● **Available data**
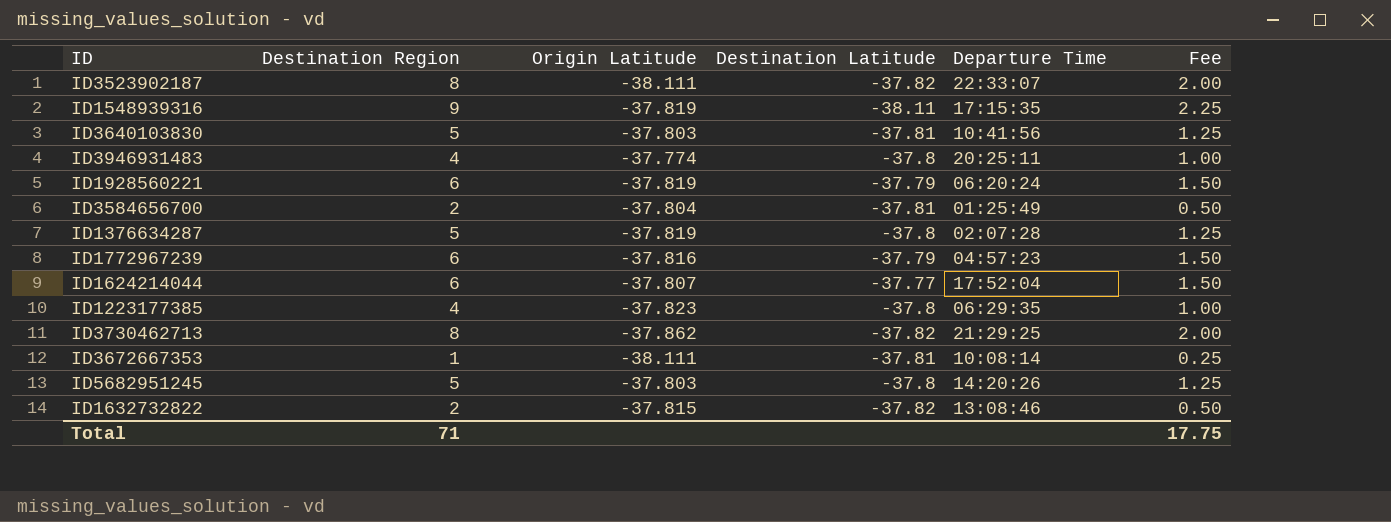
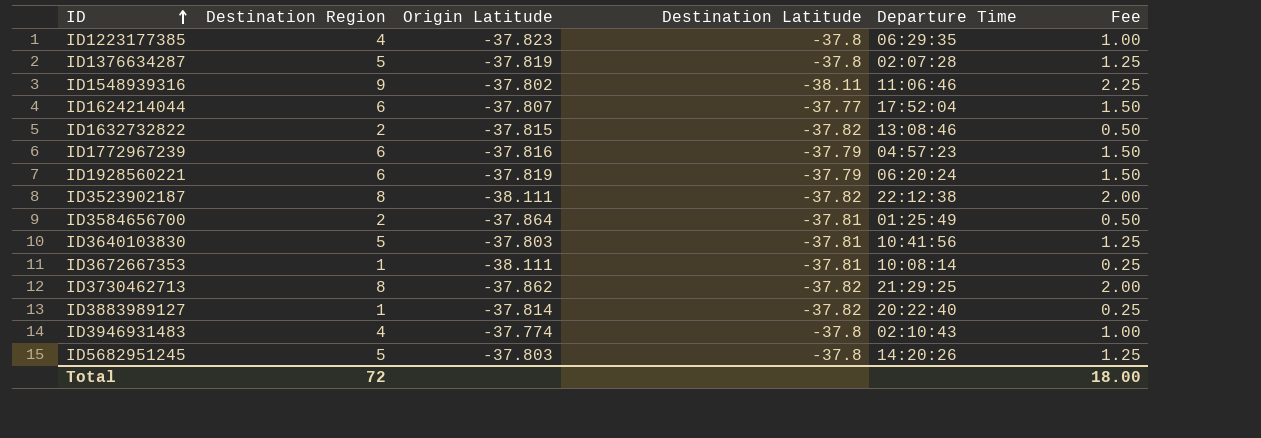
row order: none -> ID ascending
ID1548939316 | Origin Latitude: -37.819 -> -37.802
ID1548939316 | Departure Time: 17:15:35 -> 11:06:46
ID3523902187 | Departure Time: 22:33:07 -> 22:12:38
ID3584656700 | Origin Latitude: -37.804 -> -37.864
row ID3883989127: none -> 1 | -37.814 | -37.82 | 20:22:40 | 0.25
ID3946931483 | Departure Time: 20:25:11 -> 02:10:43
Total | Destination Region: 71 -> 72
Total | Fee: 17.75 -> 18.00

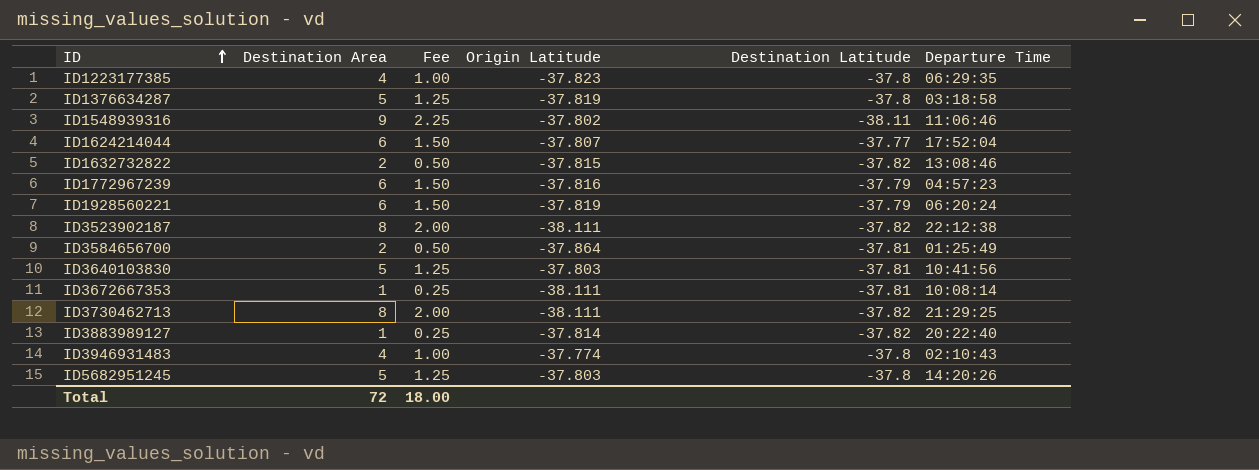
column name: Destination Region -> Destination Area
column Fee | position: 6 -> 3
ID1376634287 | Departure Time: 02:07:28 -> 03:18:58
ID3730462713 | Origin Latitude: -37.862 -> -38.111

● **Work to be completed**
Only the pictures are left behind; write out everything else in the records exactly.

● **Answer for this exercise**
row order: none -> ID ascending
ID1548939316 | Origin Latitude: -37.819 -> -37.802
ID1548939316 | Departure Time: 17:15:35 -> 11:06:46
ID3523902187 | Departure Time: 22:33:07 -> 22:12:38
ID3584656700 | Origin Latitude: -37.804 -> -37.864
row ID3883989127: none -> 1 | -37.814 | -37.82 | 20:22:40 | 0.25
ID3946931483 | Departure Time: 20:25:11 -> 02:10:43
Total | Destination Region: 71 -> 72
Total | Fee: 17.75 -> 18.00

column name: Destination Region -> Destination Area
column Fee | position: 6 -> 3
ID1376634287 | Departure Time: 02:07:28 -> 03:18:58
ID3730462713 | Origin Latitude: -37.862 -> -38.111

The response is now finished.